La pobreza es una parte importante de la saludable higiene del alma. La pobreza aligera el peso muerto del hombre, ya que nos descarga de cuanto entorpece nuestros pasos hacia el beneplácito de Dios. Quien se ata a las cosas, en la misma medida se desliga de él.
Los ojos tranquilos del pobre que es Jesús miran con desdén la fealdad de la codicia, que es la forma más extremada del desasosiego por tener siempre más. El codicioso es un coleccionista compulsivo de todo lo que afanosamente anhela alcanzar. No tiene por necesidad; tiene por tener. Nunca satisfecho, es un poseedor irrequieto, esclavo de todo lo que posee, que acaba por poseerle.
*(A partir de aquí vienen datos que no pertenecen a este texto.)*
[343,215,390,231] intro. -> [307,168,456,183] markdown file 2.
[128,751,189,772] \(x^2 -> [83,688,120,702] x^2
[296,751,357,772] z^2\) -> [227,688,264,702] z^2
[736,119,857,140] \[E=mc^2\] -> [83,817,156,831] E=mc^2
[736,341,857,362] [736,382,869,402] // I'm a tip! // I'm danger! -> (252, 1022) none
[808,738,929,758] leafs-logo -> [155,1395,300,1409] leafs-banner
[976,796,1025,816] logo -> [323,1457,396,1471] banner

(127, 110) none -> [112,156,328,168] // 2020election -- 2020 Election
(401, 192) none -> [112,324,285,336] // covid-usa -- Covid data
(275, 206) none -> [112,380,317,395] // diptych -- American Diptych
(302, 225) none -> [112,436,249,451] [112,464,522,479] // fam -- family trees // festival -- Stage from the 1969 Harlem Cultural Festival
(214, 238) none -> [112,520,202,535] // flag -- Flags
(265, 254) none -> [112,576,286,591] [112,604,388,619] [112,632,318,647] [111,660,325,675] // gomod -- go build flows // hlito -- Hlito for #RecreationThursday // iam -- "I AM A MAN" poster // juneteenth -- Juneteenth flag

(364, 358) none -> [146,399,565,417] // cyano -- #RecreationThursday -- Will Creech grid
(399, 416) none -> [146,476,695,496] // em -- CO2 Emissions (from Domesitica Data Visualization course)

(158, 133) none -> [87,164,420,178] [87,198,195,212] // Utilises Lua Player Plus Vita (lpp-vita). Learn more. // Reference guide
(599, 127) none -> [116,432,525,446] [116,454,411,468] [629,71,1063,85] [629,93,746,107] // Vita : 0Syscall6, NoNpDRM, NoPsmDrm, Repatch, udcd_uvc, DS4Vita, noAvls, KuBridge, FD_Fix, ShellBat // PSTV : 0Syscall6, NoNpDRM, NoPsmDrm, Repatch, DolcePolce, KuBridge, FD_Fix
Es un poseso de cuanto cree poseer.
La codicia llega a ser entonces cepo inclemente que ahoga y atenaza a quien se deja apretar por él. Se convierte en una apetencia vehemente que encierra al codicioso en sí mismo, en el cerco que él mismo se ha ido labrando y lo aparta de todo. De ordinario, el avaricioso es un hombre triste, porque le falta y necesita todo lo que no tiene, que es mucho. Le falta, ante todo, el amor al hombre y el amor de Dios.